» **PROBLEM TO SOLVE**
With pictures omitted, the line containing "text: number to" and all later lines of the records below are to be restated word for word.

» **INFORMATION GIVEN**

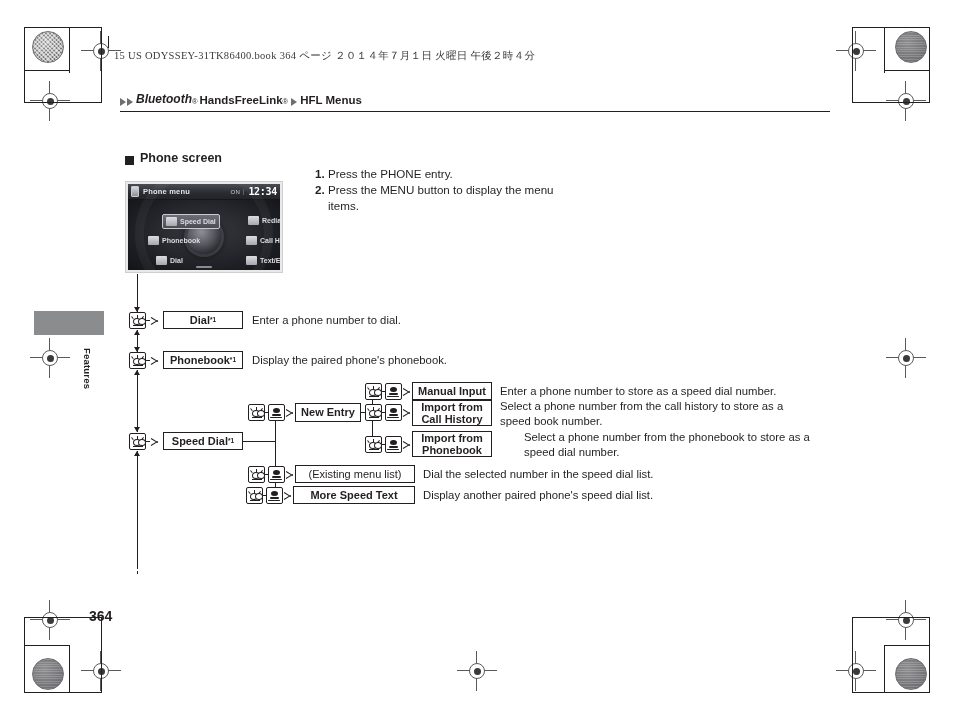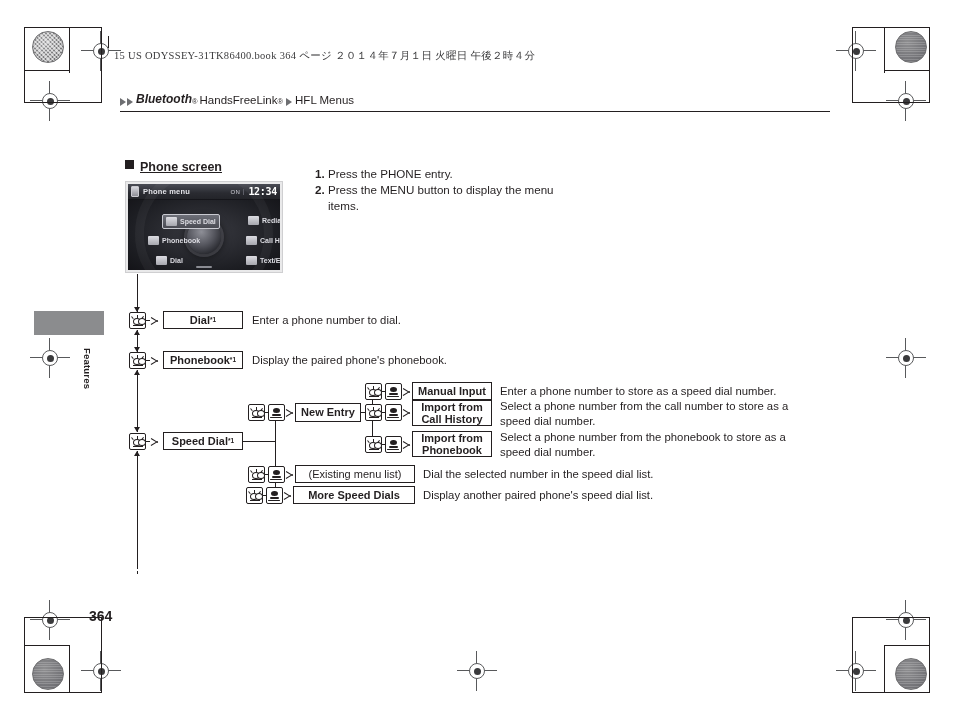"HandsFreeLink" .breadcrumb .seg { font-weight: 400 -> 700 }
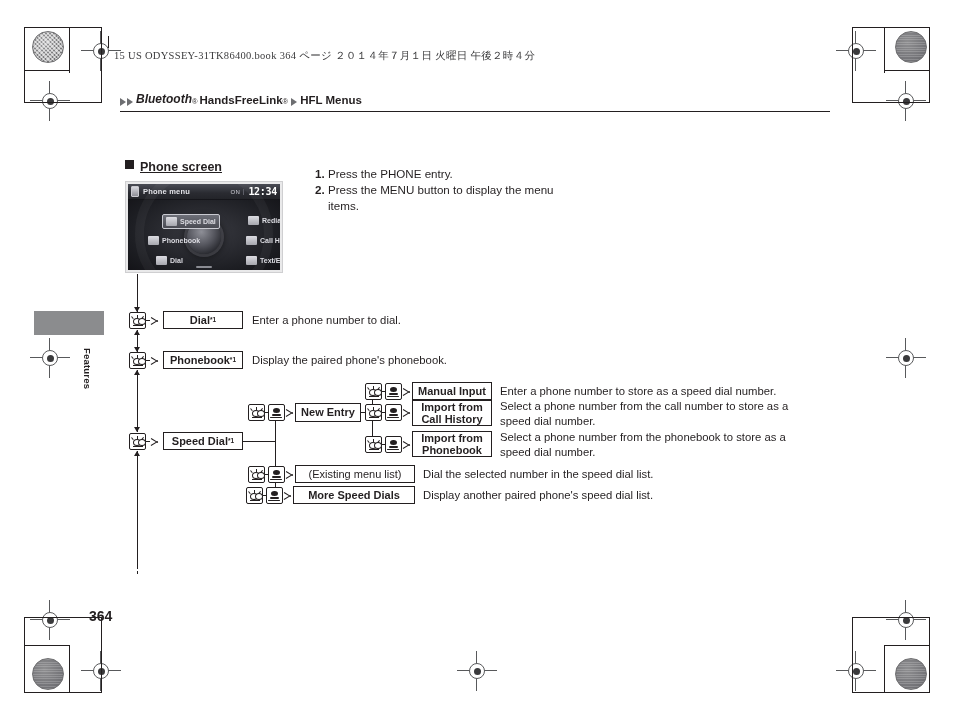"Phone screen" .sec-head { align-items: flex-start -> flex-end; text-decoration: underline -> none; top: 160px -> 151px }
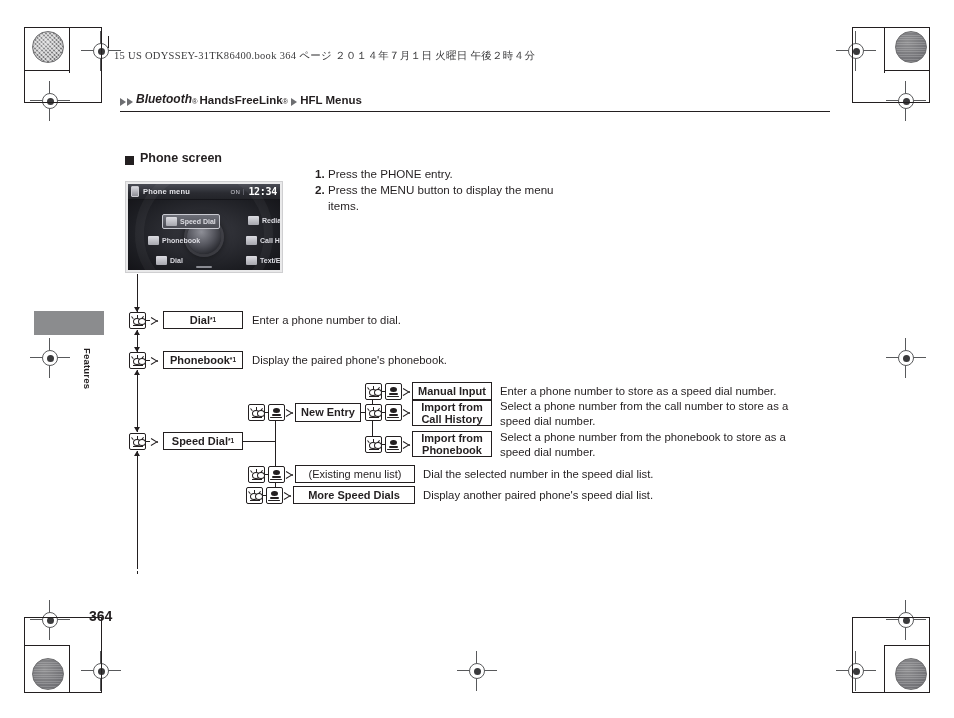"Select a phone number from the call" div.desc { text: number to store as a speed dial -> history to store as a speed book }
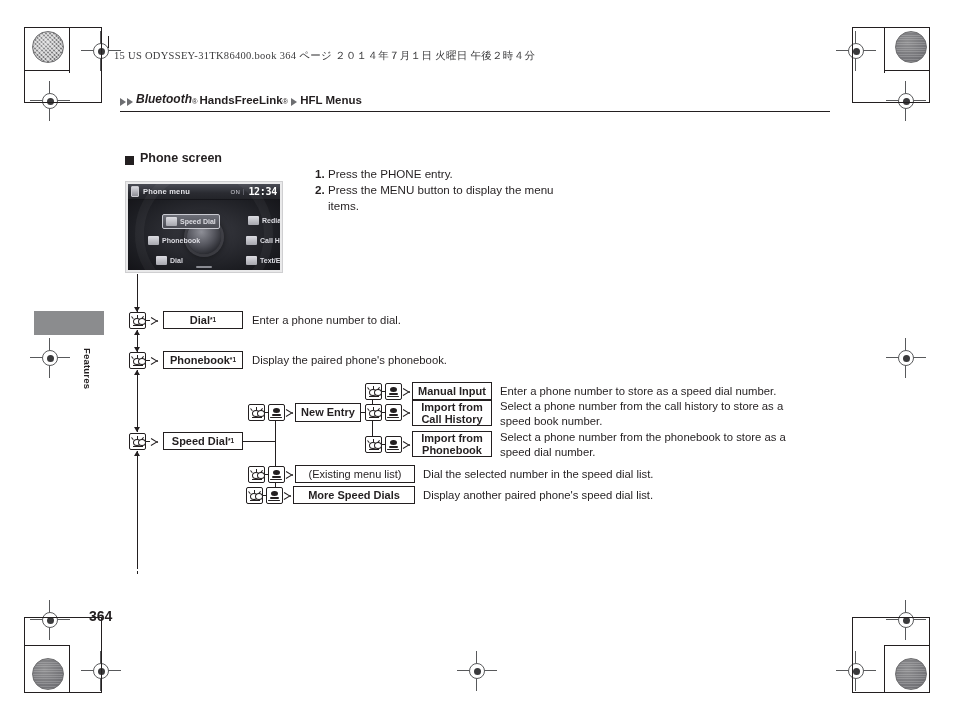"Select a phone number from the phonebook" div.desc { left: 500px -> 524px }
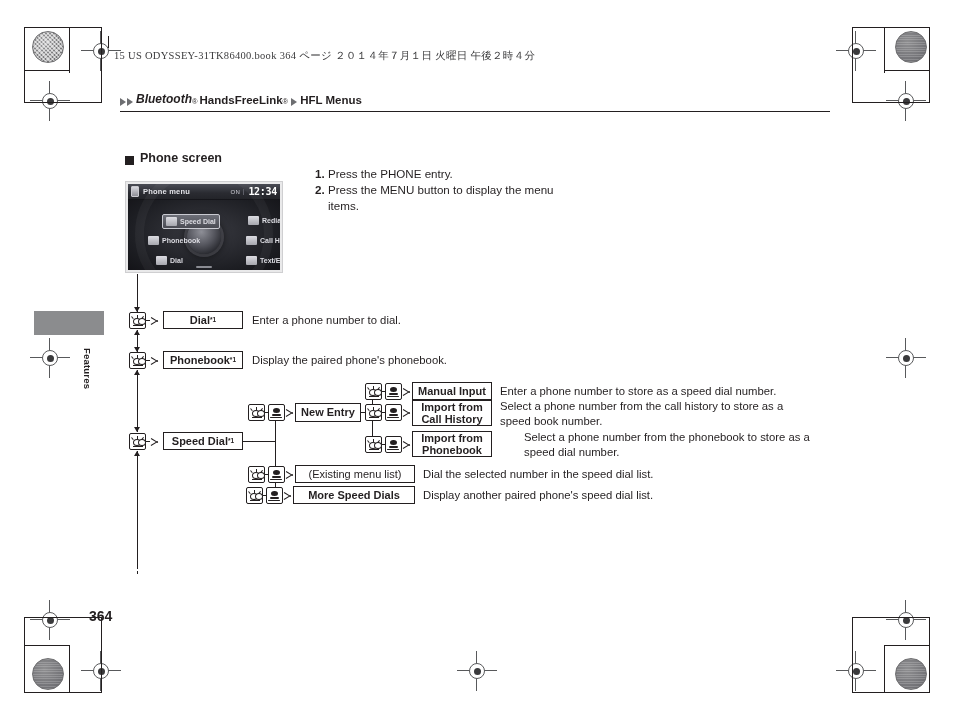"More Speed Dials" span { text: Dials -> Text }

» **WRITTEN RESPONSE**
"Select a phone number from the call" div.desc { text: number to store as a speed dial -> history to store as a speed book }
"Select a phone number from the phonebook" div.desc { left: 500px -> 524px }
"More Speed Dials" span { text: Dials -> Text }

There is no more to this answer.